▸ Extracted information
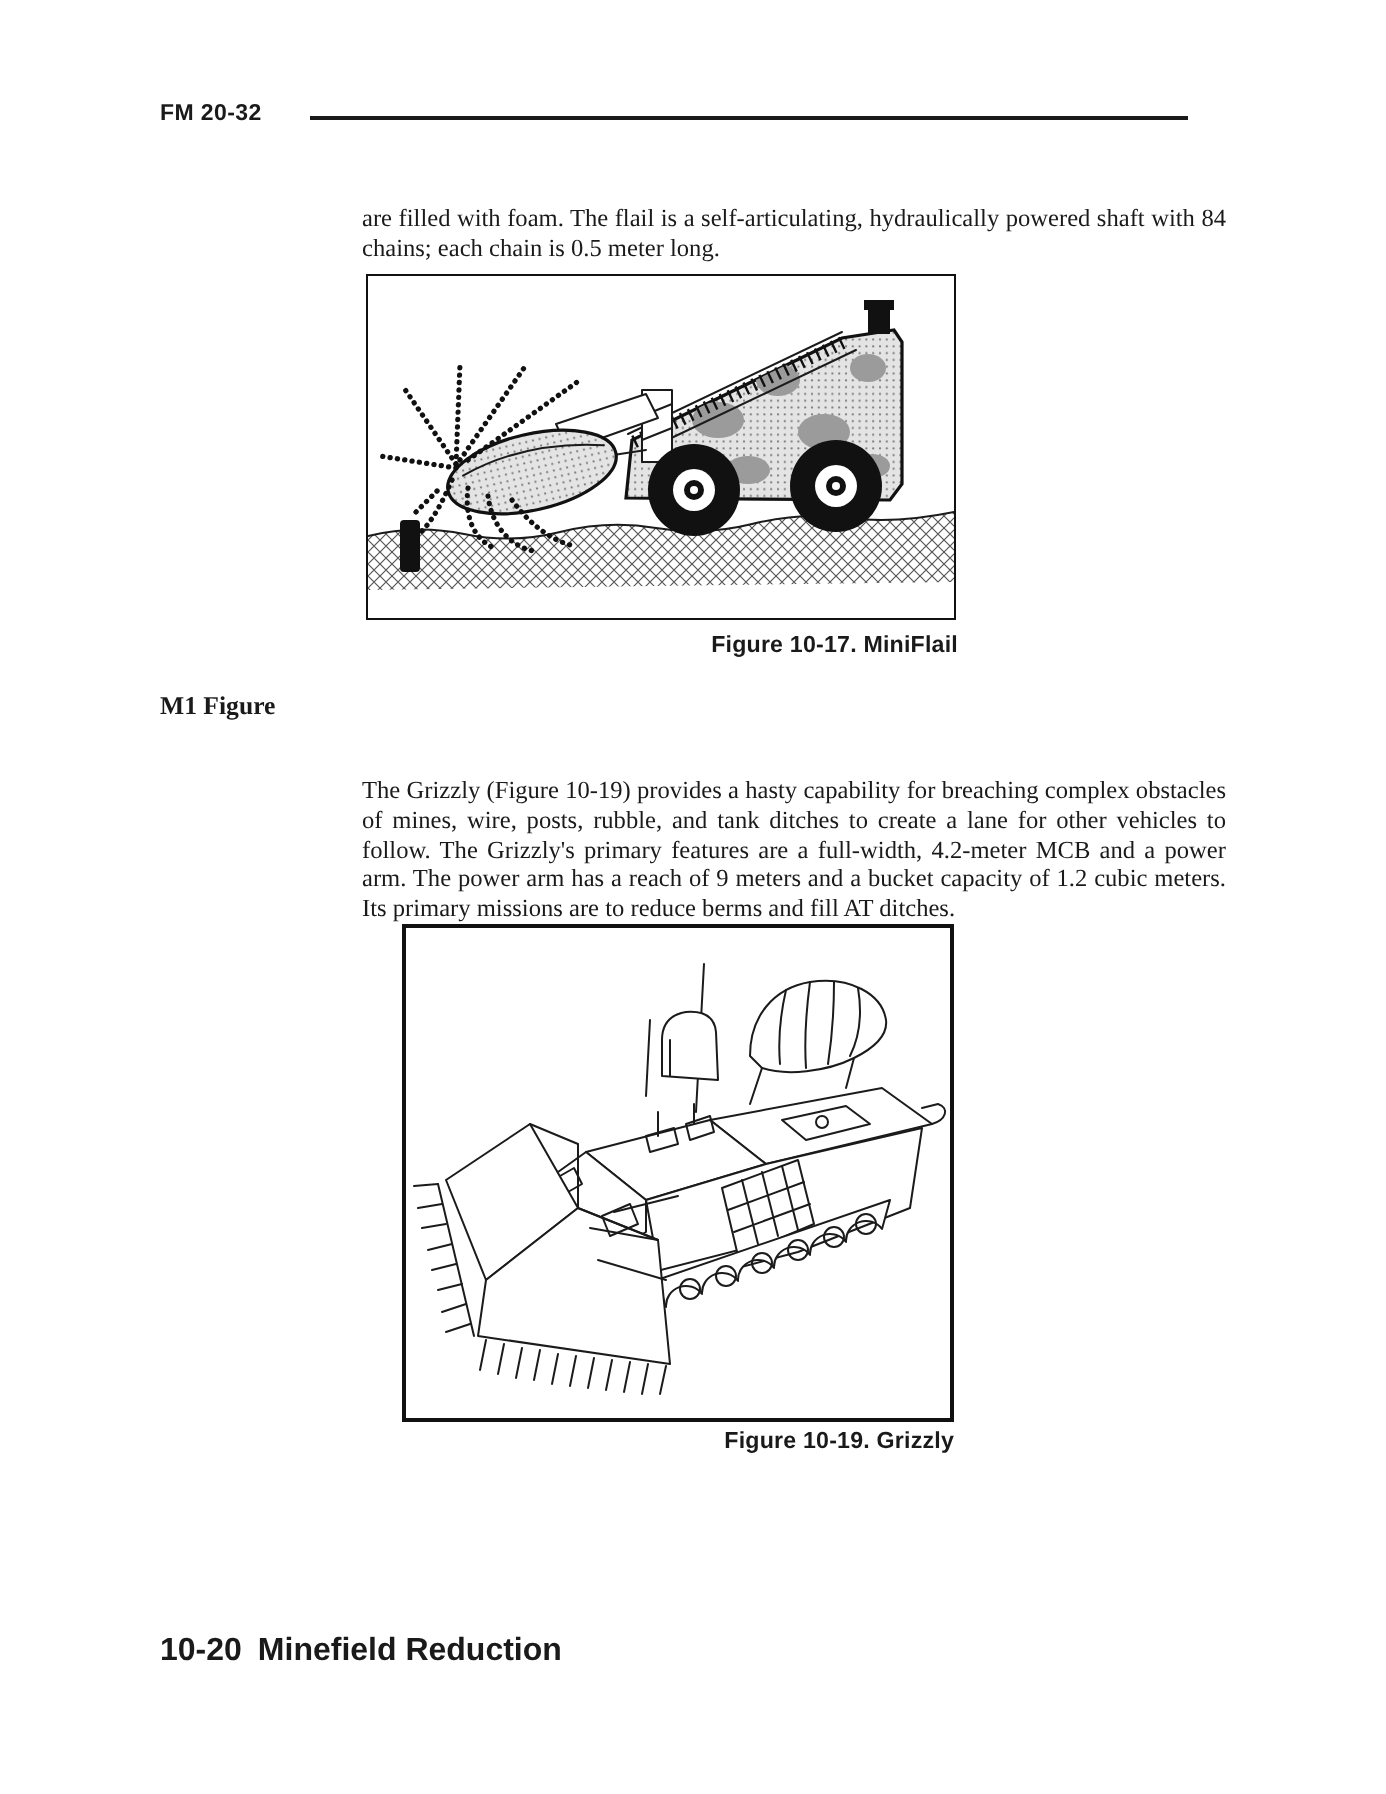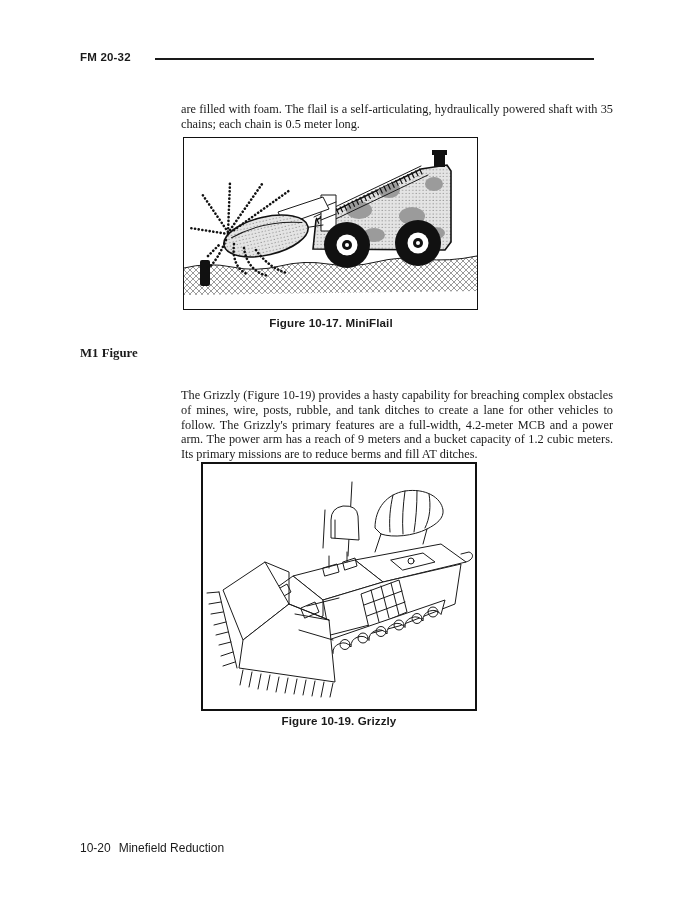--- a/index.html
+++ b/index.html
@@ -54,7 +54,7 @@
   <div class="header-id">FM 20-32</div>
   <div class="header-rule"></div>
 
-  <p class="para" id="para-flail">are filled with foam. The flail is a self-articulating, hydraulically powered shaft with 35 chains; each chain is 0.5 meter long.</p>
+  <p class="para" id="para-flail">are filled with foam. The flail is a self-articulating, hydraulically powered shaft with 84 chains; each chain is 0.5 meter long.</p>
 
   <div class="figure-frame" id="fig-miniflail">
     <svg viewBox="0 0 293 171" preserveAspectRatio="none">

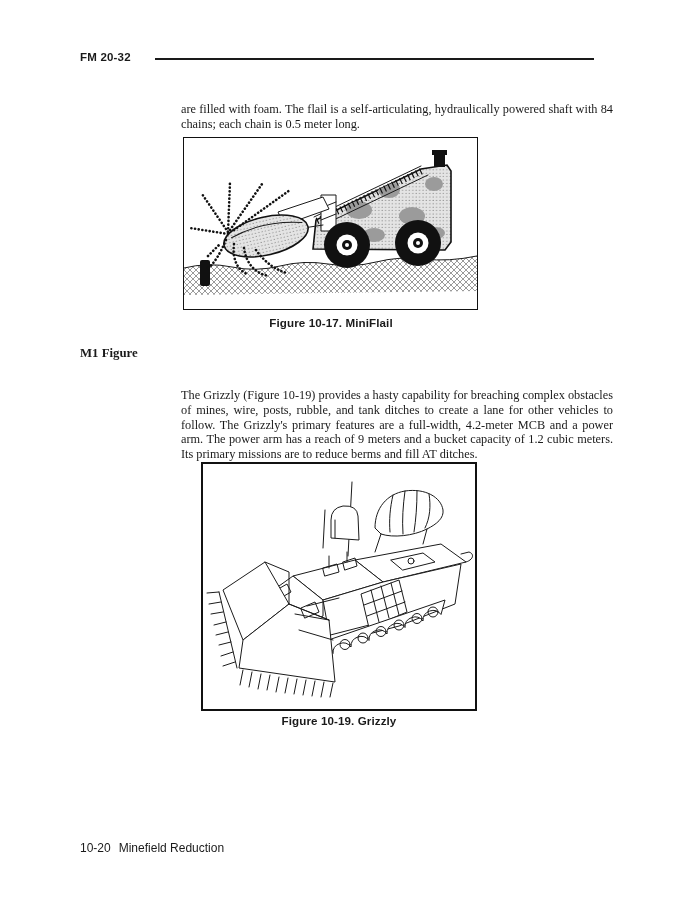--- a/index.html
+++ b/index.html
@@ -32,7 +32,7 @@
   .figure-frame svg{display:block;width:100%;height:100%;}
   .figure-caption{
     position:absolute;font-family:"Liberation Sans", sans-serif;font-weight:bold;
-    font-size:11.6px;text-align:center;letter-spacing:.1px;
+    font-size:11.6px;text-align:right;letter-spacing:.1px;
   }
   #cap-miniflail{left:183px;top:316px;width:296px;}
   #cap-grizzly{left:201px;top:714px;width:276px;}

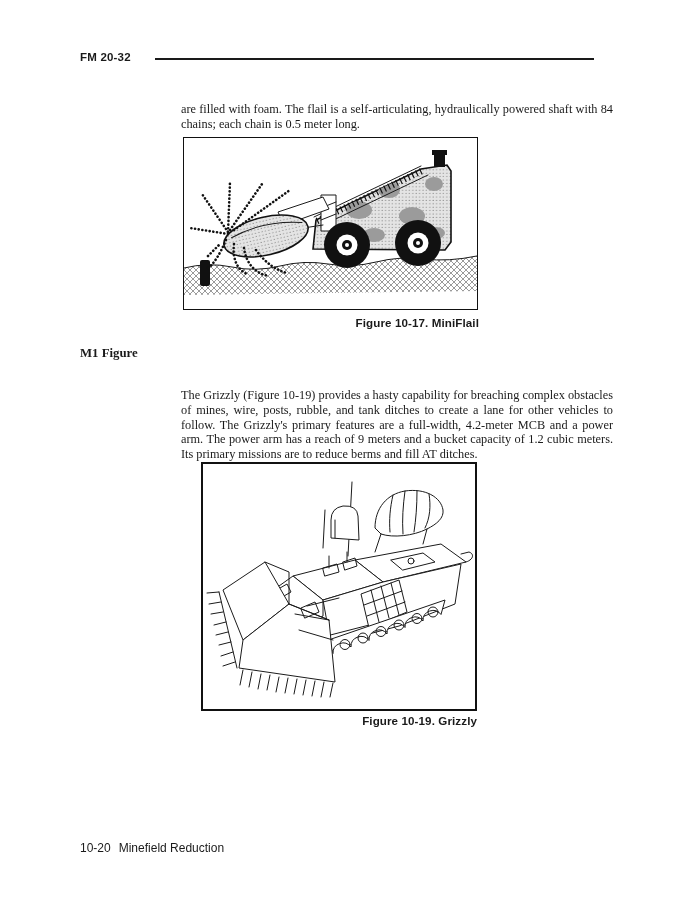--- a/index.html
+++ b/index.html
@@ -38,7 +38,7 @@
   #cap-grizzly{left:201px;top:714px;width:276px;}
   .footer{
     position:absolute;left:80px;top:817px;
-    font-family:"Liberation Sans", sans-serif;font-weight:normal;font-size:12px;margin-top:24px;
+    font-family:"Liberation Sans", sans-serif;font-weight:bold;font-size:16px;
   }
   .footer .sep{display:inline-block;width:8px;}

▸ Work to complete
Repeat the listing above from its first line through the line that contains "84 chains; each chain is 0.5 meter long.</p>", both included, and nothing more. Drop the pictures.

▸ Output below
--- a/index.html
+++ b/index.html
@@ -54,7 +54,7 @@
   <div class="header-id">FM 20-32</div>
   <div class="header-rule"></div>
 
-  <p class="para" id="para-flail">are filled with foam. The flail is a self-articulating, hydraulically powered shaft with 35 chains; each chain is 0.5 meter long.</p>
+  <p class="para" id="para-flail">are filled with foam. The flail is a self-articulating, hydraulically powered shaft with 84 chains; each chain is 0.5 meter long.</p>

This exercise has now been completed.